Underneath, this is a multi-variant form system with court-specific validation: one structured data model, four court-specific render variants, and a template engine that swaps headers, numbering, and party-name formatting per selection. It is the part of this work that maps most directly to forms, questionnaires, and document-automation interfaces. I sat with engineering early to validate the schema before the UI froze, so the template engine and the selector evolved together rather than in conflict.
Uncatalogued books surface as inline flags, not blockers.
When a barrister adds a book that is not in the chambers catalogue, the editor accepts the incomplete entry with an inline error flag instead of blocking the workflow with "add this book first." Errors are surfaced where they can be acted on (the editor), not buried in the document output.
The unresolved item simultaneously surfaces to the clerk's catalogue workflow as a task.
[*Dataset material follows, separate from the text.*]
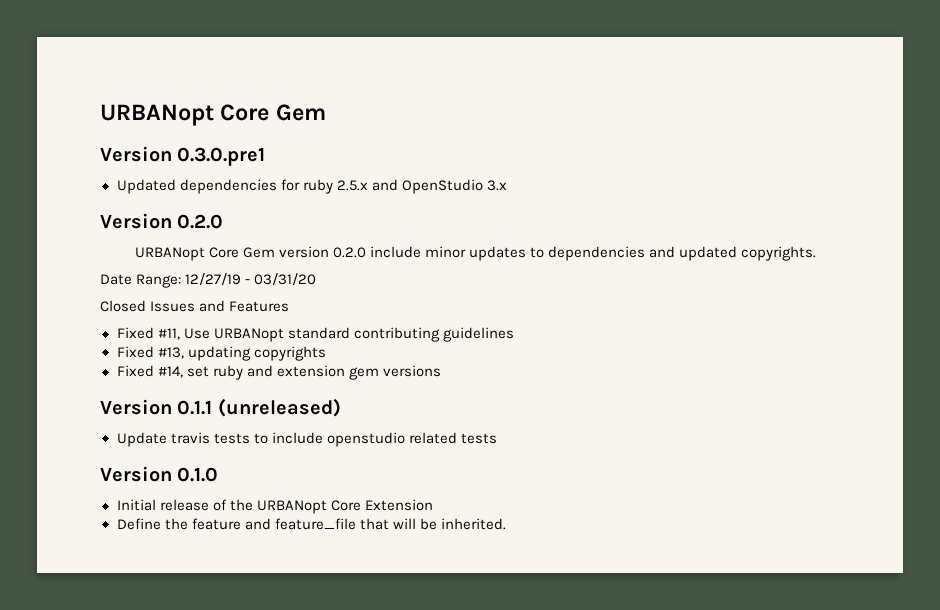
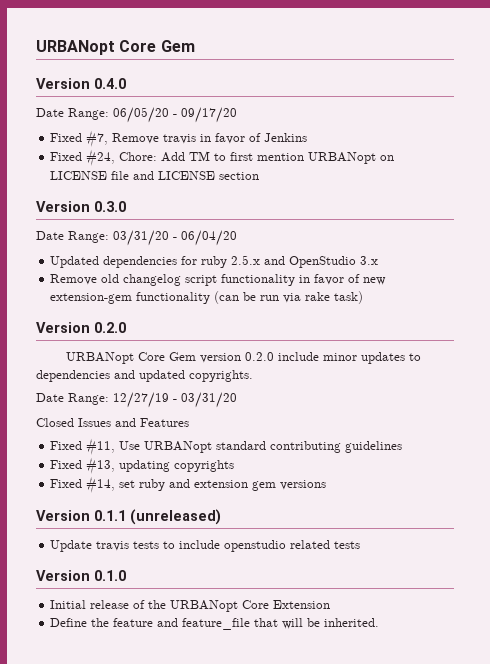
[177,147,266,166] 0.3.0.pre1 -> [94,78,126,89] [36,107,237,123] [50,130,308,147] [50,149,395,166] [50,171,260,180] [36,201,126,212] [36,230,237,246] 0.4.0 // Date Range: 06/05/20 - 09/17/20 // Fixed #7, Remove travis in favor of Jenkins // Fixed #24, Chore: Add TM to first mention URBANopt on LICENSE file and LICENSE section // Version 0.3.0 // Date Range: 03/31/20 - 06/04/20
(507, 185) none -> [50,274,387,286] [50,291,364,304] // Remove old changelog script functionality in favor of new extension-gem functionality (can be run via rake task)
The barrister never blocks; the clerk never has to ask "what does this barrister need?" The two workflows feed each other.
The chambers library: clerk's responsibility, barrister's working surface.
A public-library ILS is too heavy for a chambers clerk, while a spreadsheet does not connect to barrister research. CLMS only needed the operations that make the legal workflow work: catalogue, availability, loans, requests, and clean metadata. Owned by the clerk, browsable by the barrister, with add-direct from research.
The clerk's job is not to become a librarian. It is to make the shared collection reliable enough that barristers can trust what they see during research. Same product surface, two roles, one shared data layer.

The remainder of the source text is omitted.